§ **Stored data**
※

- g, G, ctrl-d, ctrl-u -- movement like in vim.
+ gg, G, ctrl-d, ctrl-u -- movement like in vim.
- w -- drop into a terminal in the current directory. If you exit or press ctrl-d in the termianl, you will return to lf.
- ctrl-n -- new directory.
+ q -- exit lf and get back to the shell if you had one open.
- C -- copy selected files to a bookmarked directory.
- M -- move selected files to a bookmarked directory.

※

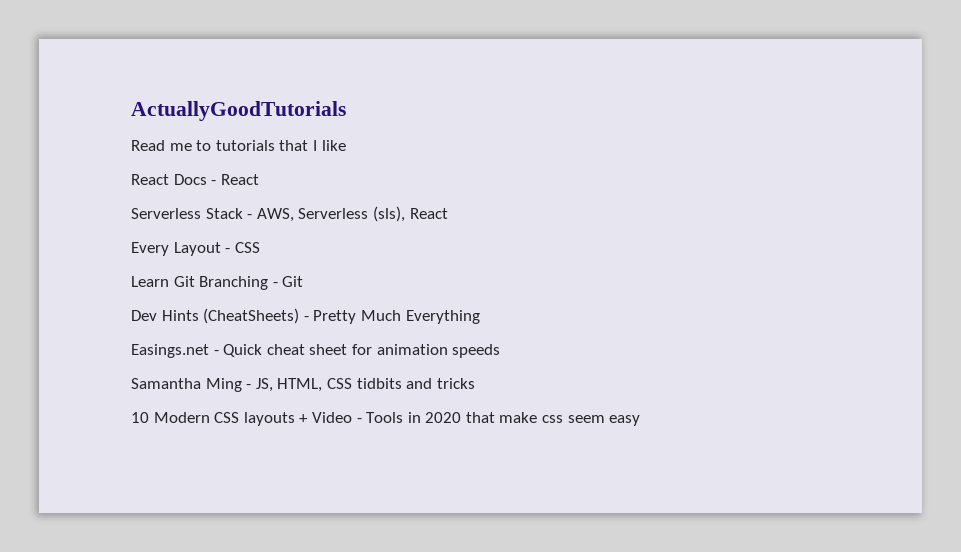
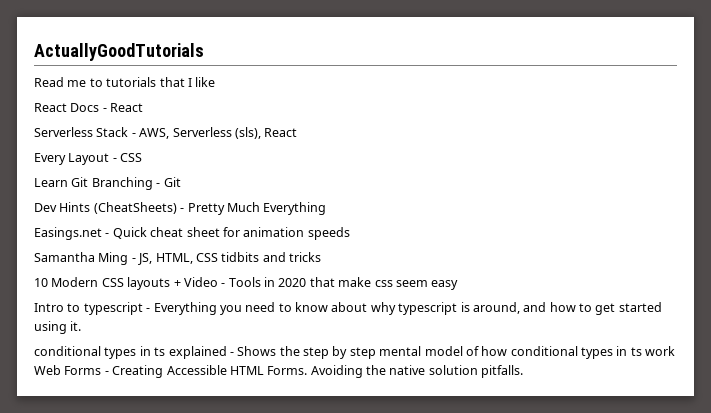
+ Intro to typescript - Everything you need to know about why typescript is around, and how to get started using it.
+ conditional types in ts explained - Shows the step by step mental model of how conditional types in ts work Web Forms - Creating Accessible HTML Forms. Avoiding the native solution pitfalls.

※

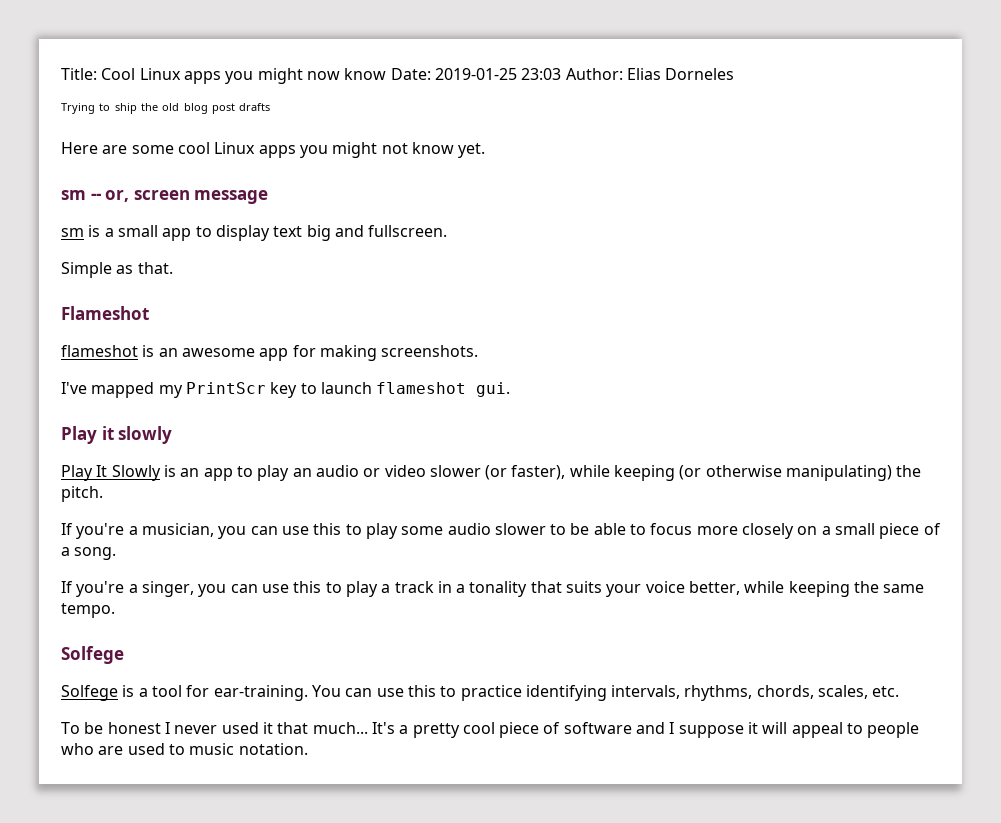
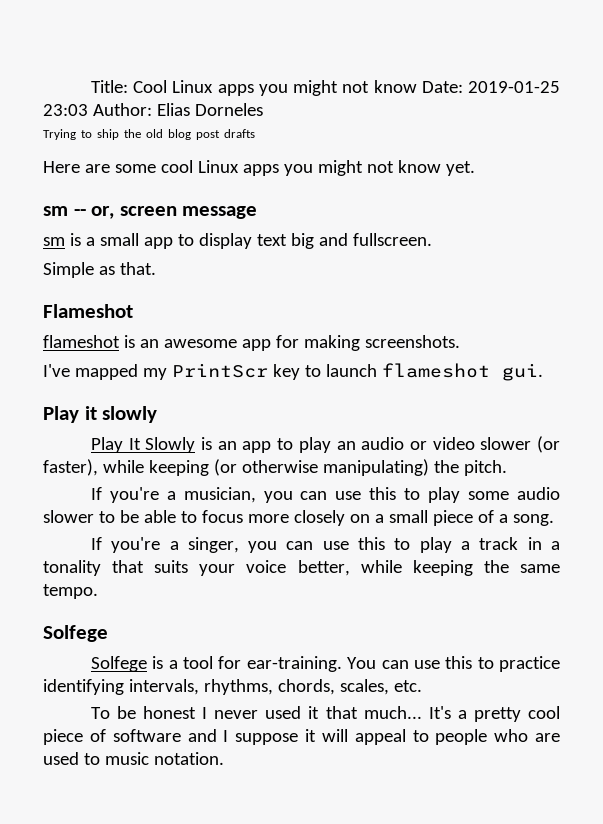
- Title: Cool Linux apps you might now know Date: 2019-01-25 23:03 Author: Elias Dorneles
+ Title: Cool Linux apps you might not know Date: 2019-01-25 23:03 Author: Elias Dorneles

※

§ **Problem statement**
Please copy every line from the entries that includes the word "Cool".

§ **Solution**
- Title: Cool Linux apps you might now know Date: 2019-01-25 23:03 Author: Elias Dorneles
+ Title: Cool Linux apps you might not know Date: 2019-01-25 23:03 Author: Elias Dorneles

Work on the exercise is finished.